== What to do ==
The result should be an exact copy of the lines from the one with "ship to: Ringstraße" through the last line of the data below, both included.

== Material provided ==
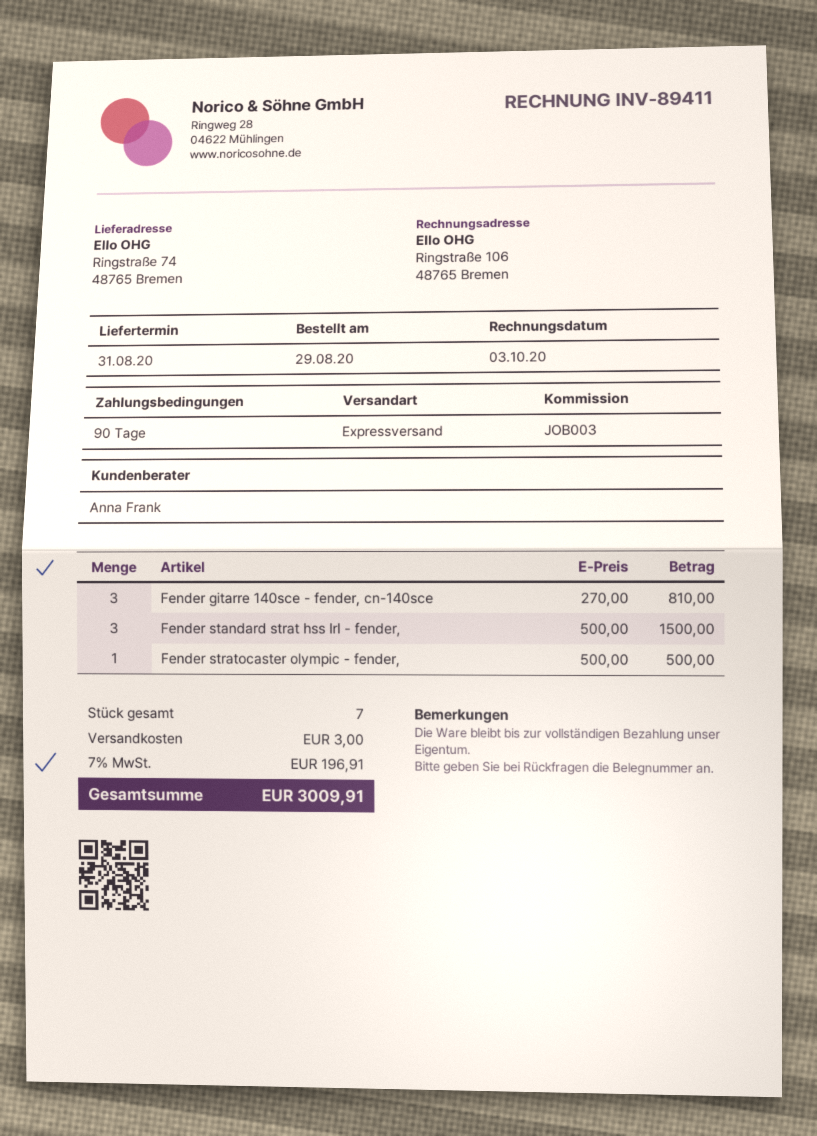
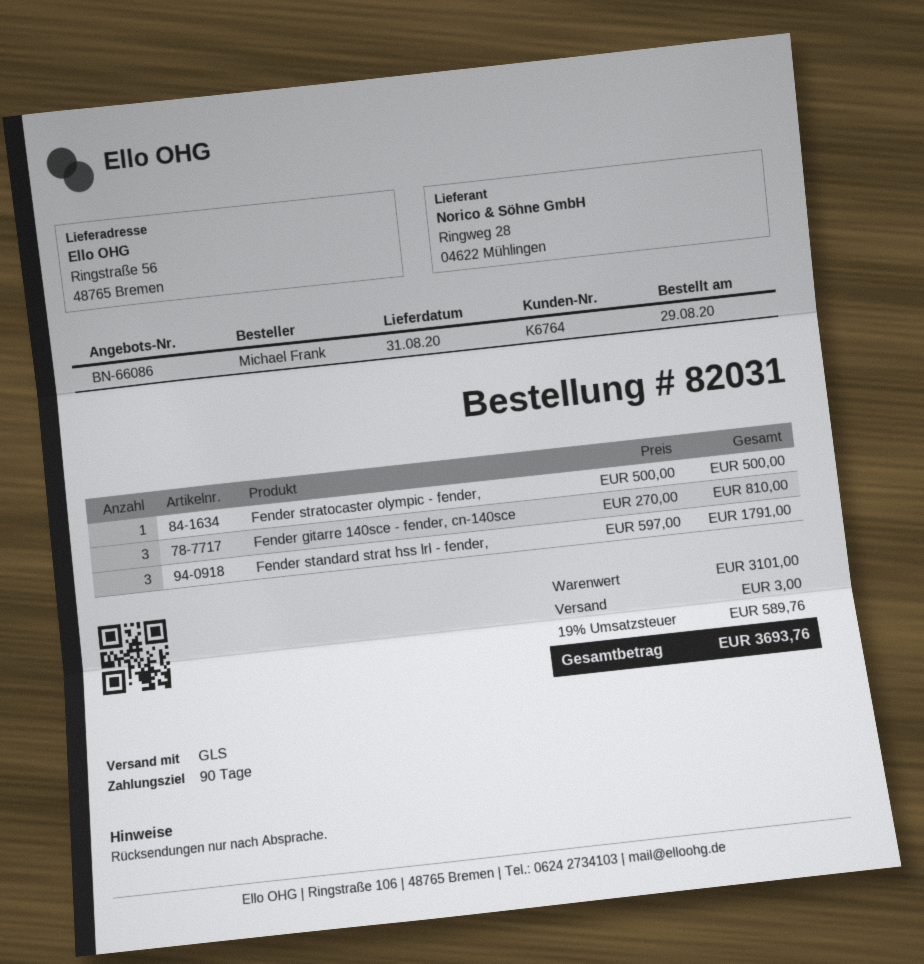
shipping method: express -> GLS
ship to: Ringstraße 74, 48765 Bremen -> Ringstraße 56, 48765 Bremen
Fender standard strat hss lrl - fender,: 3 x 500.00 = 1500.00 -> 3 x 597.00 = 1791.00
tax: 7% = 196.91 -> 19% = 589.76
total: 3009.91 -> 3693.76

== Task answer ==
ship to: Ringstraße 74, 48765 Bremen -> Ringstraße 56, 48765 Bremen
Fender standard strat hss lrl - fender,: 3 x 500.00 = 1500.00 -> 3 x 597.00 = 1791.00
tax: 7% = 196.91 -> 19% = 589.76
total: 3009.91 -> 3693.76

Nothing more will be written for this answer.